Work to complete:
From the line with "discount: 5.00 -> 25.00" through the line with "total: 286.99 -> 265.89", inclusive, return each line of the data below exactly and leave the rest out.

Supplied records:
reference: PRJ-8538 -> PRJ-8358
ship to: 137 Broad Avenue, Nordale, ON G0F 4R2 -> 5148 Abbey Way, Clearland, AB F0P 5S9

---

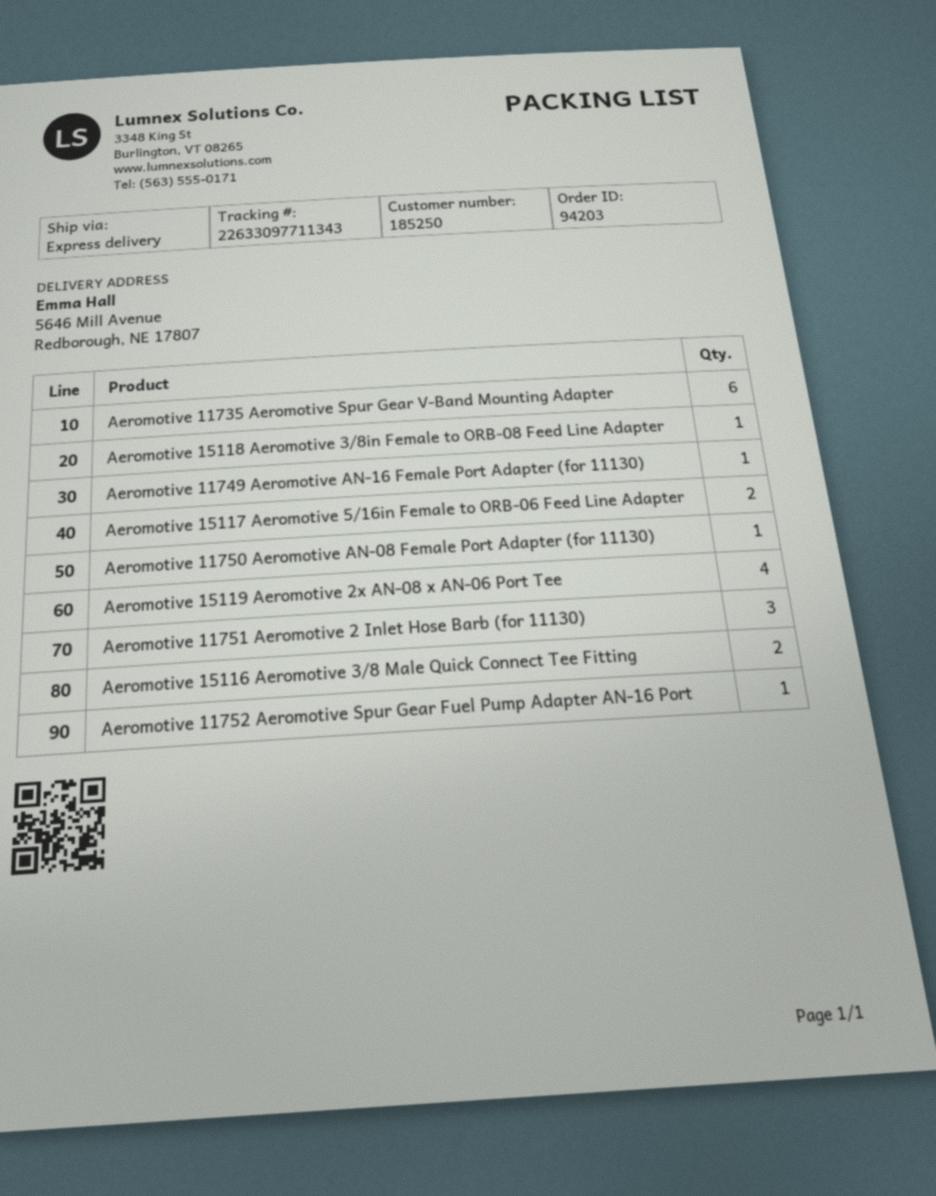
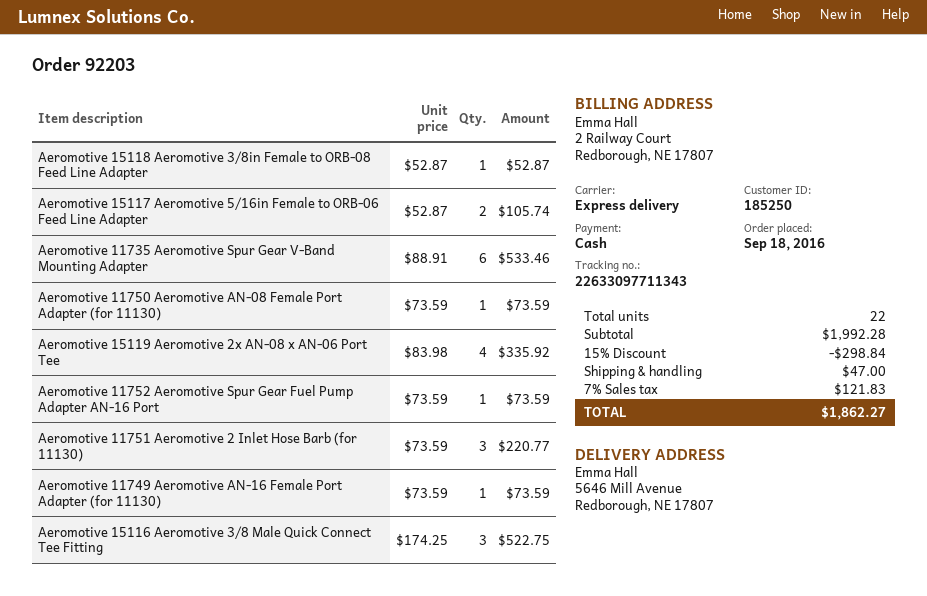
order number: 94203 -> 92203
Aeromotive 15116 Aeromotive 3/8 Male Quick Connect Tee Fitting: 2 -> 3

...

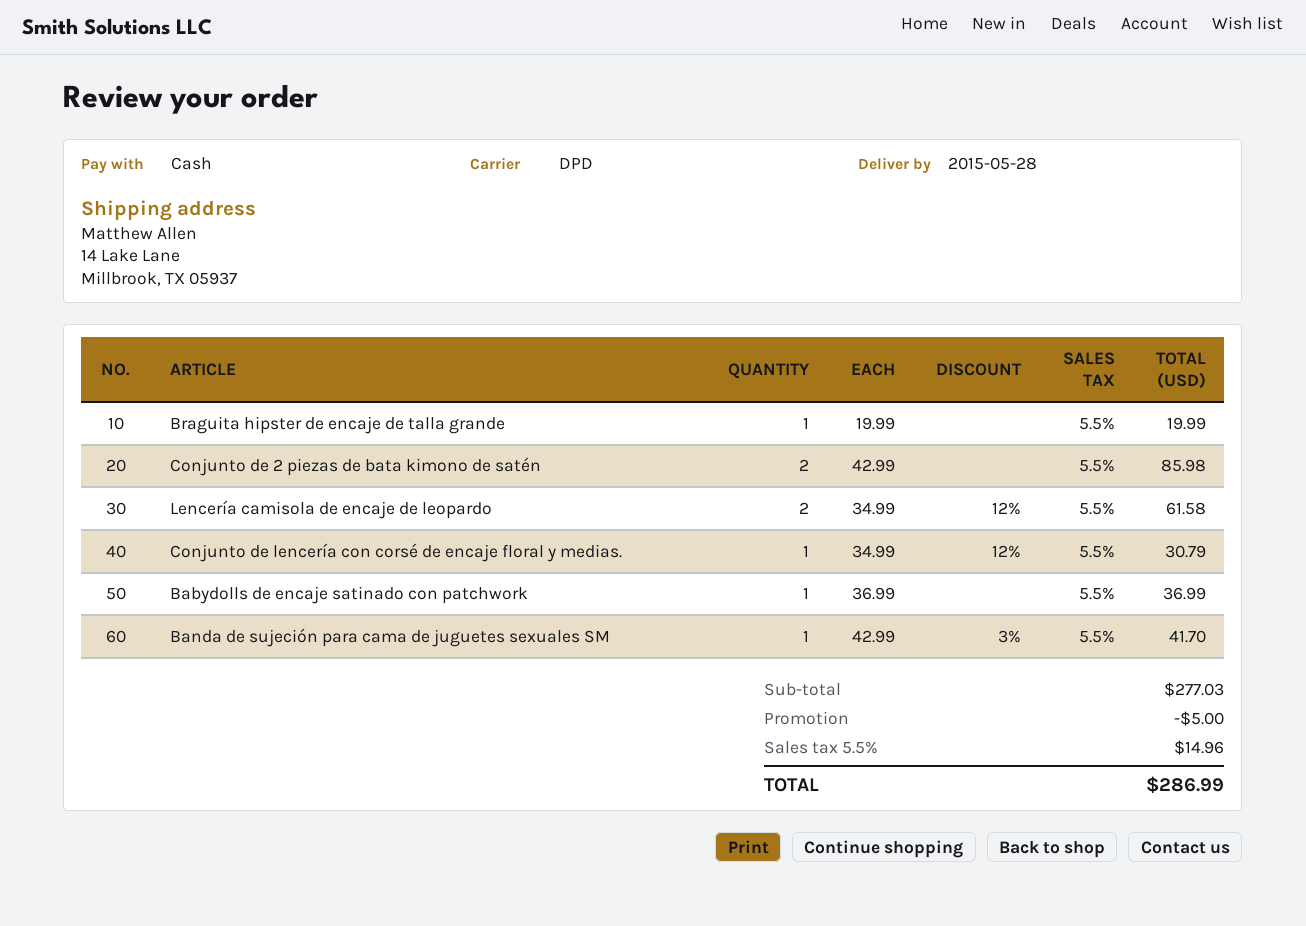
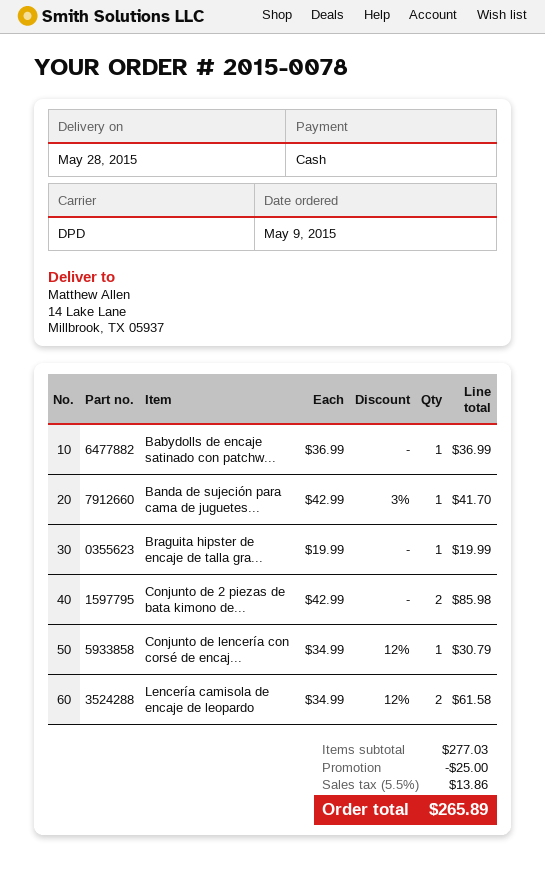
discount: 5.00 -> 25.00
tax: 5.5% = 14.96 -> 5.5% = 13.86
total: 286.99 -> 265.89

Expected answer:
discount: 5.00 -> 25.00
tax: 5.5% = 14.96 -> 5.5% = 13.86
total: 286.99 -> 265.89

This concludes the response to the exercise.